Either way, this new era of search probably won’t ditch lists of links entirely. “When I think about search five years from now, we’ll still have the ability to look through results,” says Hoover. “I think that’s an important part of the web.”

But as chatbots get more convincing, will we be less inclined to check up on their answers? “What’s noteworthy isn’t that large language models generate false information, but how good they are at turning off people’s critical reasoning abilities,” says Mike Tung, CEO of Diffbot, a company that builds software to pull data from the web.  
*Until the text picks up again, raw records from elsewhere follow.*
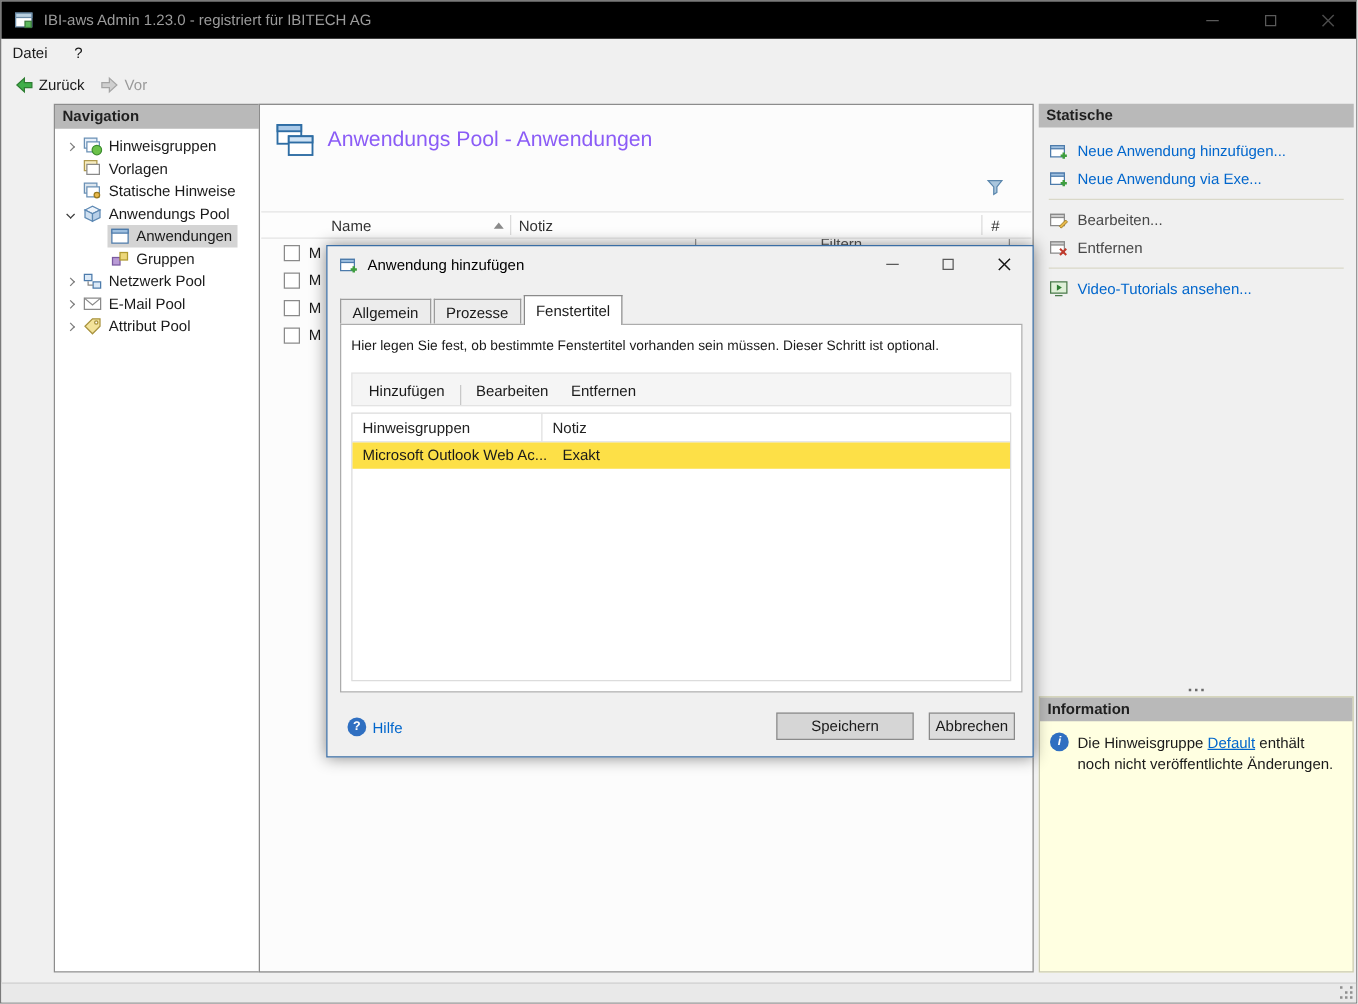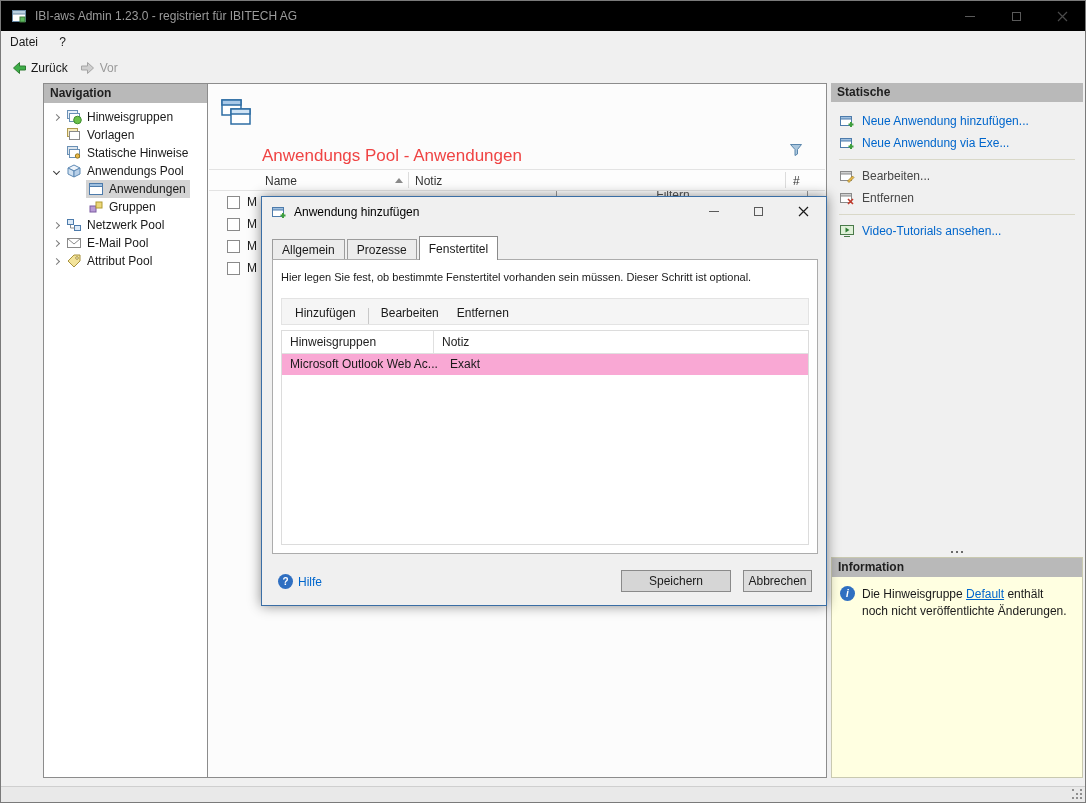--- a/index.html
+++ b/index.html
@@ -34,21 +34,21 @@
   .chev-box { width:16px; display:flex; align-items:center; justify-content:center; flex:0 0 16px; }
   .chev-r { width:5px; height:5px; border-top:1px solid #7c7c7c; border-right:1px solid #7c7c7c; transform:rotate(45deg); }
   .chev-d { width:5px; height:5px; border-top:1px solid #3a3a3a; border-right:1px solid #3a3a3a; transform:rotate(135deg); }
   .node { display:flex; align-items:center; gap:5px; padding:1px 4px 1px 2px; }
   .node.selected { background:#d4d4d4; }
   .ticon { flex:0 0 16px; }
 
   
   .content-panel { position:absolute; left:206px; top:82px; width:620px; height:695px; background:#fcfcfc; border:1px solid #8c8c8c; }
   .content-title-icon { position:absolute; left:12px; top:12px; }
-  .content-title { position:absolute; left:54px; top:18px; font-size:17px; color:#ef4444; white-space:nowrap;margin-top:44px; }
+  .content-title { position:absolute; left:54px; top:18px; font-size:17px; color:#8b5cf6; white-space:nowrap; }
   .filter-wrap { position:absolute; left:348px; top:56px; width:252px; height:21px; }
   .filter-input { width:100%; height:100%; border:1px solid #999; background:#fff; text-align:center; font-family:"Liberation Sans",sans-serif; font-size:12px; padding:0 24px 0 6px; color:#333;margin-top:44px; }
   .filter-input::placeholder { color:#555; opacity:1; }
   .funnel { position:absolute; right:5px; top:3px; }
 
   .mt-header { position:absolute; left:1px; right:1px; top:85px; height:22px; background:#fdfdfd; border-top:1px solid #e3e3e3; border-bottom:1px solid #e3e3e3;text-align:right; }
   .mt-header .col-name  { position:absolute; left:56px;  top:4px; color:#333; }
   .mt-header .col-notiz { position:absolute; left:206px; top:4px; color:#333; }
   .mt-header .col-hash  { position:absolute; left:584px; top:4px; color:#333; }
   .mt-sep { position:absolute; top:2px; bottom:2px; width:1px; background:#dcdcdc; }
@@ -96,21 +96,21 @@
   .dlg-toolbar { position:absolute; left:8px; top:38px; right:8px; height:27px; background:#f5f5f5; border:1px solid #e3e3e3; display:flex; align-items:flex-end; padding:0 4px; }
   .dlg-toolbtn { padding:4px 9px; cursor:default; }
   .tb-sep { width:1px; height:16px; background:#c8c8c8; margin:0 3px; }
 
   .dlg-table { position:absolute; left:8px; top:70px; right:8px; bottom:8px; border:1px solid #dcdcdc; background:#fff; }
   .dt-header { height:23px; border-bottom:1px solid #e0e0e0; display:flex; }
   .dt-hcell { line-height:22px; padding-left:8px; border-right:1px solid #e0e0e0; color:#222; }
   .dt-hcell:last-child { border-right:none; flex:1; }
   .c-titel { width:160px; flex:0 0 160px; }
   .c-erk { width:152px; flex:0 0 152px; }
-  .dt-row { height:21px; background:#f9a8d4; display:flex; }
+  .dt-row { height:21px; background:#fde047; display:flex; }
   .dt-cell { line-height:21px; padding-left:8px; white-space:nowrap; overflow:hidden; }
   .dt-cell:last-child { flex:1; }
 
   .dlg-help { position:absolute; left:16px; bottom:16px; display:flex; align-items:center; gap:5px; }
   .dlg-help .hlabel { color:#0066cc; }
   .btn { position:absolute; bottom:13px; height:22px; background:#ddd; border:1px solid #8a8a8a; font-family:"Liberation Sans",sans-serif; font-size:12px; color:#1a1a1a; }
   .btn-save { right:95px; width:110px; background:#d6d6d6; }
   .btn-cancel { right:14px; width:69px; }
 
   svg { display:block; }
The University of Washington’s Shah shares that concern. In Microsoft’s demo for Bing Chat, the company hammered home the message that using chatbots for search can save time. But Shah points out that a little-known project Microsoft has been working on for years, called Search Coach, is designed to slow people down. Billed as “a search engine with training wheels”, Search Coach helps people, especially students and educators, learn how to write effective search queries and identify reliable resources. Instead of saving time, Search Coach encourages people to take the time to do search properly. “Compare that to ChatGPT,” he says.

Companies like Andi, Perplexity, and You.com are happy to admit they’re still figuring out what search could be. The truth is that it can be many things. “There’s some pretty fundamental questions about the entire state of the internet at play here,” says Socher.